### HOW TO COMPLETE THIS TASK
Below is a listing with pictures in it. Copy it exactly without them.

· · · · ·

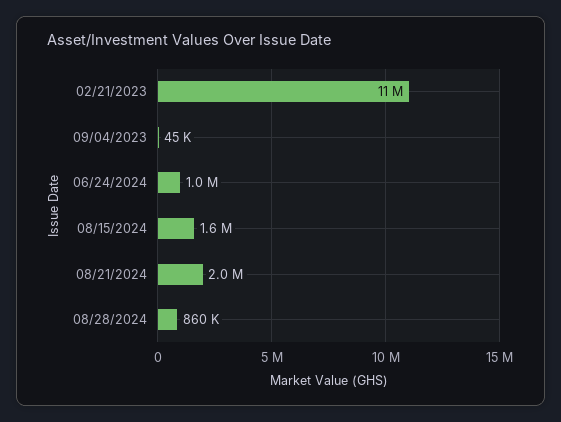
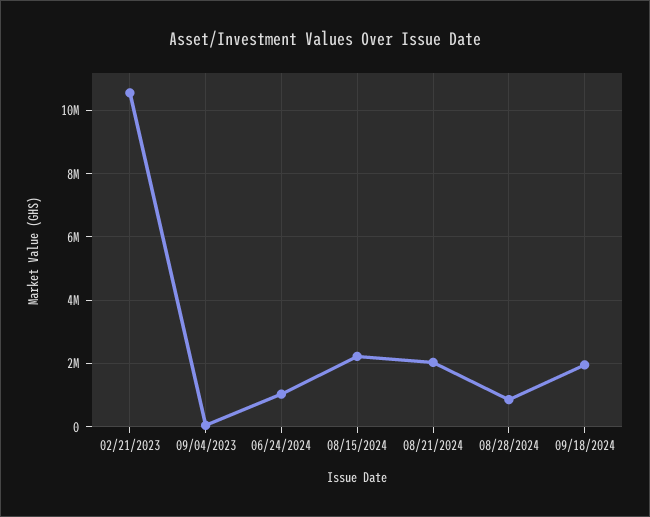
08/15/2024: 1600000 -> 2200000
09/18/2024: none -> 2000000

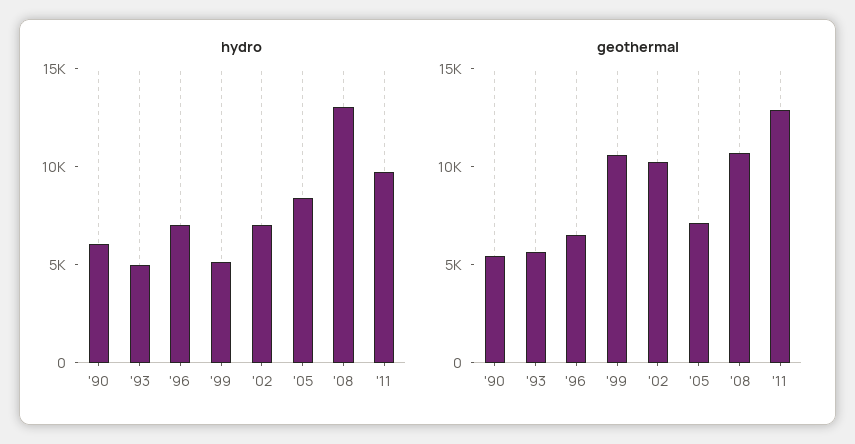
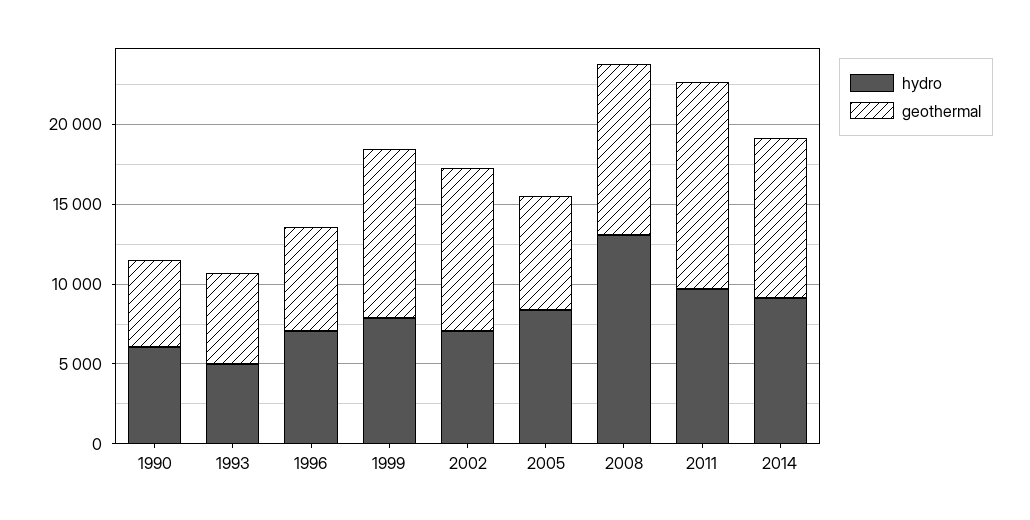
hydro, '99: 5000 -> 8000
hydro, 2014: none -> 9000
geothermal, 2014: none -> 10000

· · · · ·

### RESPONSE FOR THIS EXERCISE
08/15/2024: 1600000 -> 2200000
09/18/2024: none -> 2000000

hydro, '99: 5000 -> 8000
hydro, 2014: none -> 9000
geothermal, 2014: none -> 10000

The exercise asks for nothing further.